Prompt: Look through the entries. Copy each line that has the word "的核心是".

[Source records]
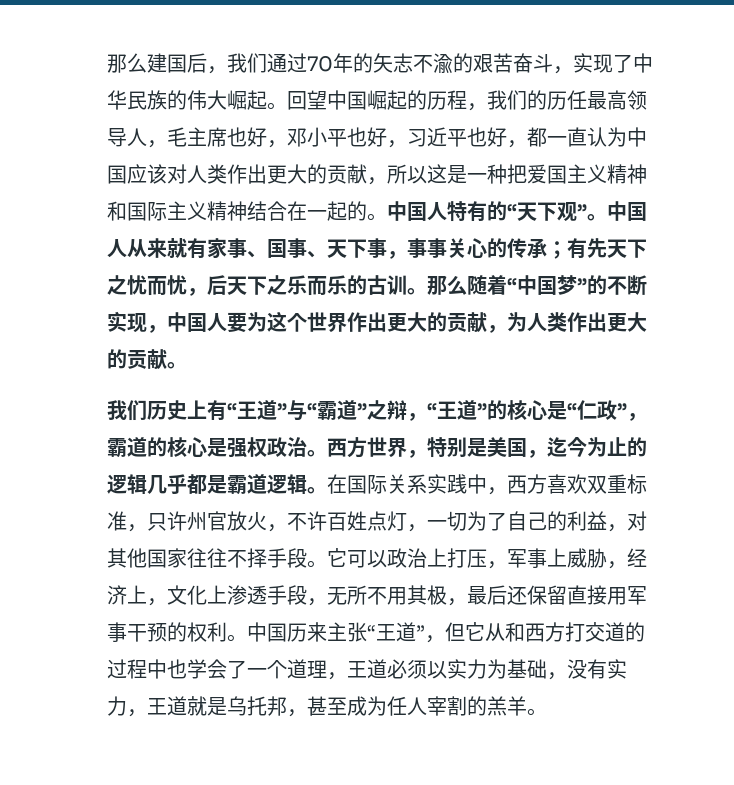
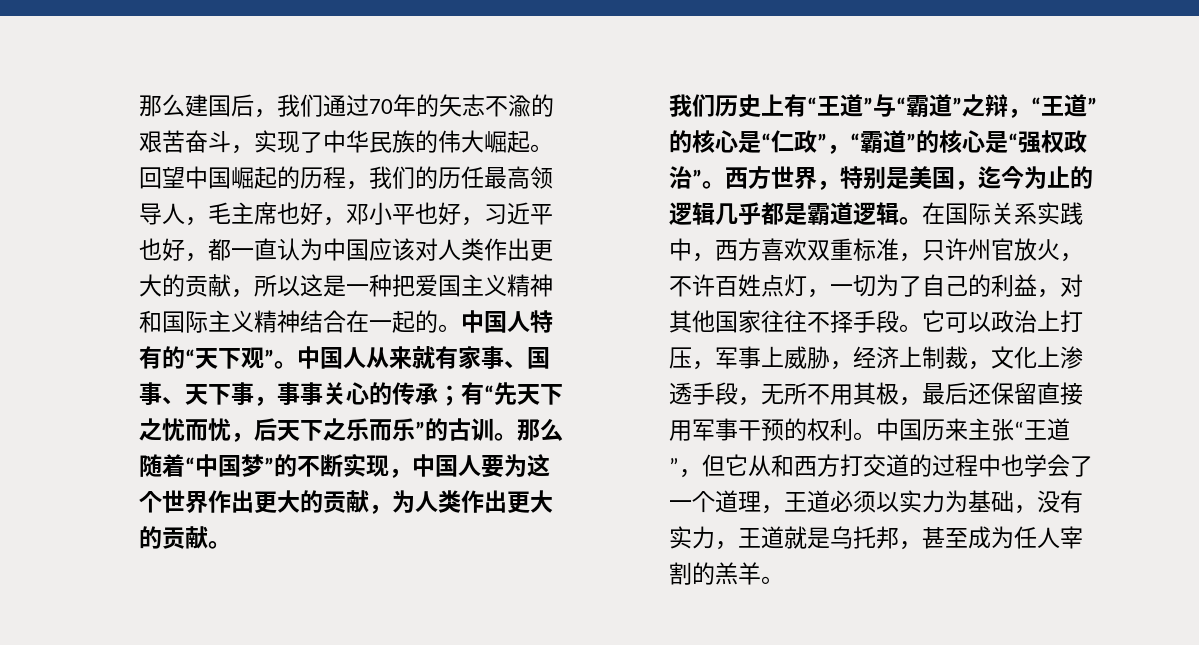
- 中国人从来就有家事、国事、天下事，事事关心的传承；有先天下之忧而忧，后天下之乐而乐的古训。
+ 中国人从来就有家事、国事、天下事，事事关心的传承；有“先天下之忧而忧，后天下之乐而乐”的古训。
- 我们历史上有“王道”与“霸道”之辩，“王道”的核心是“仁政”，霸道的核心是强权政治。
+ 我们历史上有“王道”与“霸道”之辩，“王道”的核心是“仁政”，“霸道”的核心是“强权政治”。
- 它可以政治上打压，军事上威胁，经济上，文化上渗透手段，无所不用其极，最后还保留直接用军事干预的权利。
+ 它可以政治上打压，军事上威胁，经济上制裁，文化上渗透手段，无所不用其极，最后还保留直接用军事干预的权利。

Expected answer:
- 我们历史上有“王道”与“霸道”之辩，“王道”的核心是“仁政”，霸道的核心是强权政治。
+ 我们历史上有“王道”与“霸道”之辩，“王道”的核心是“仁政”，“霸道”的核心是“强权政治”。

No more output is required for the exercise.